Sharding PPNet

Jun 9, 2014 at 4:11 PM
Edited Jun 9, 2014 at 8:41 PM
I put up a sketch here: http://thali.cloudapp.net/mediawiki/images/9/99/PPNet_sharding_proposal.pptx

Some of the questions raised as a result of this exercise:

For a shared space ("room") X, is Membership-in-X a separately sync-able db?

Can a room's gatekeeper control membership unilaterally, or is there an invite/accept protocol (or are both ways possible)?

How do members leave rooms?

Are joining and leaving protocols codified as platform behaviors that apps can leverage?
Jun 10, 2014 at 3:50 PM
So issue 60 should be fixed so hopefully you can upload whatever you want.

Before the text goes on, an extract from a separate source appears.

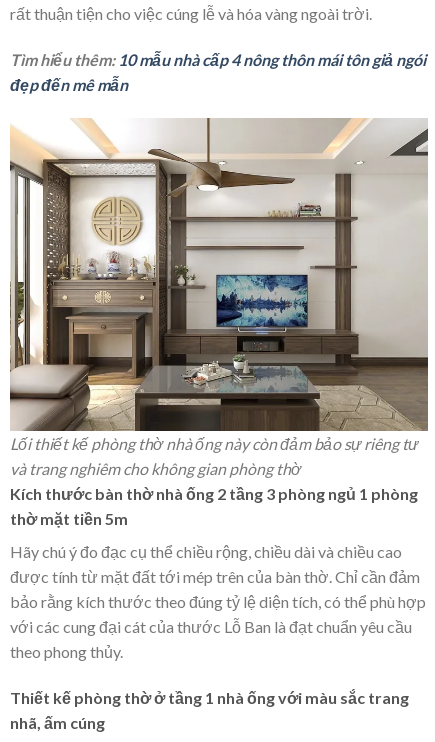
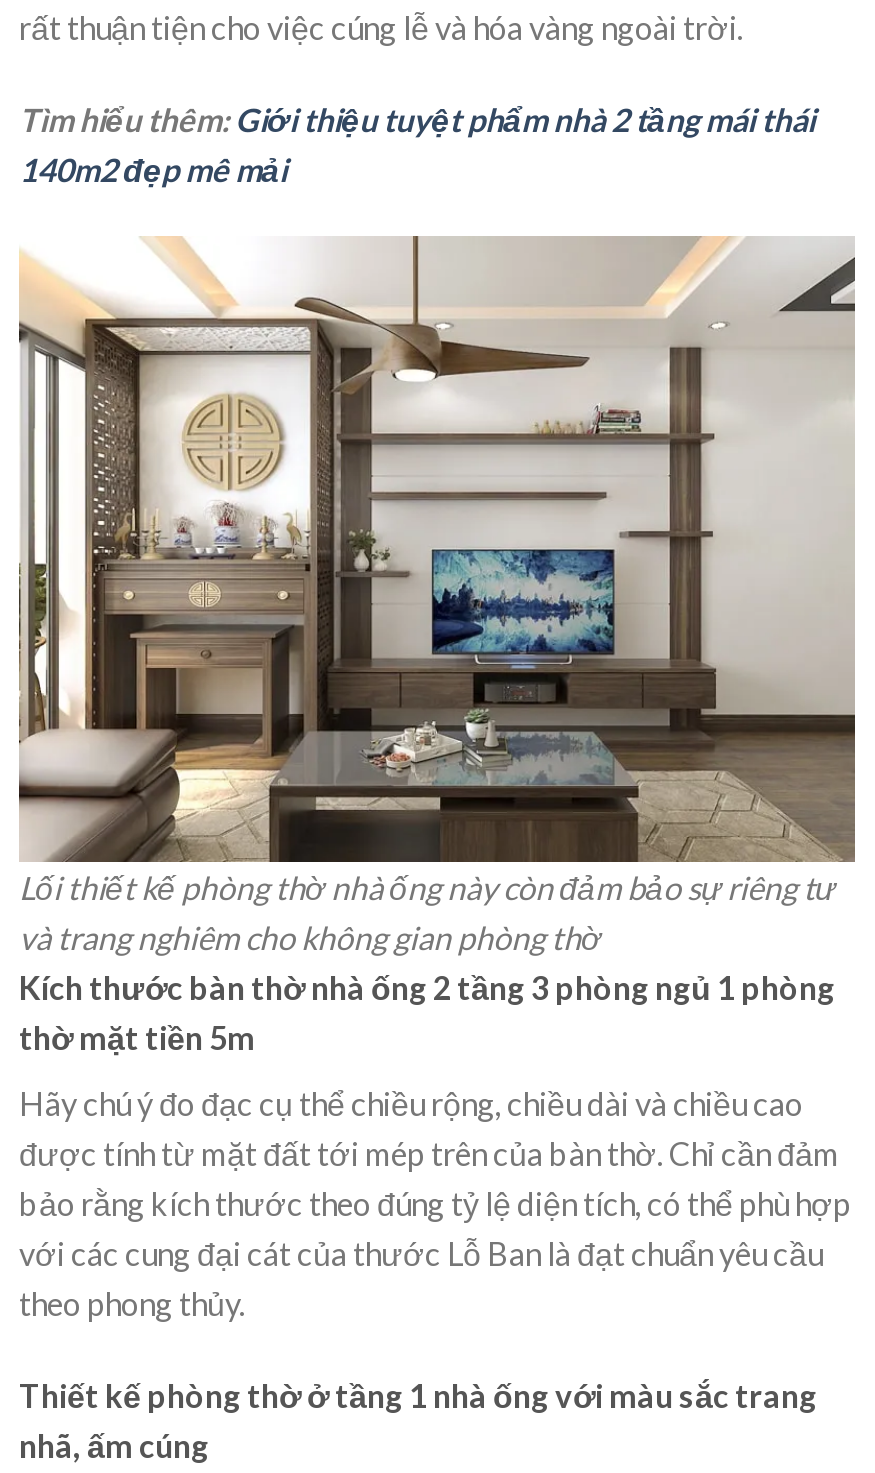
- Tìm hiểu thêm: 10 mẫu nhà cấp 4 nông thôn mái tôn giả ngói
- đẹp đến mê mẫn
+ Tìm hiểu thêm: Giới thiệu tuyệt phẩm nhà 2 tầng mái thái
+ 140m2 đẹp mê mải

But I'm a bit confused by the slide deck. I thought we are just focusing on PPNet? As I understand it PPNet does a few things. Primarily it lets people post updates about themselves that can include text, pictures and location.

We can model these updates as separate databases, one per user. The database (or group of database, we can talk to PPNet about their preference depending on things like index and query patterns) is essentially stand alone. Each user is separate from every other user. A user can only write to their own database and nobody elses.

However there are two other features that make things just a tiny bit more complicated. These features are the ability to 'like' another person's status update and the ability to hold conversations about other people's status updates.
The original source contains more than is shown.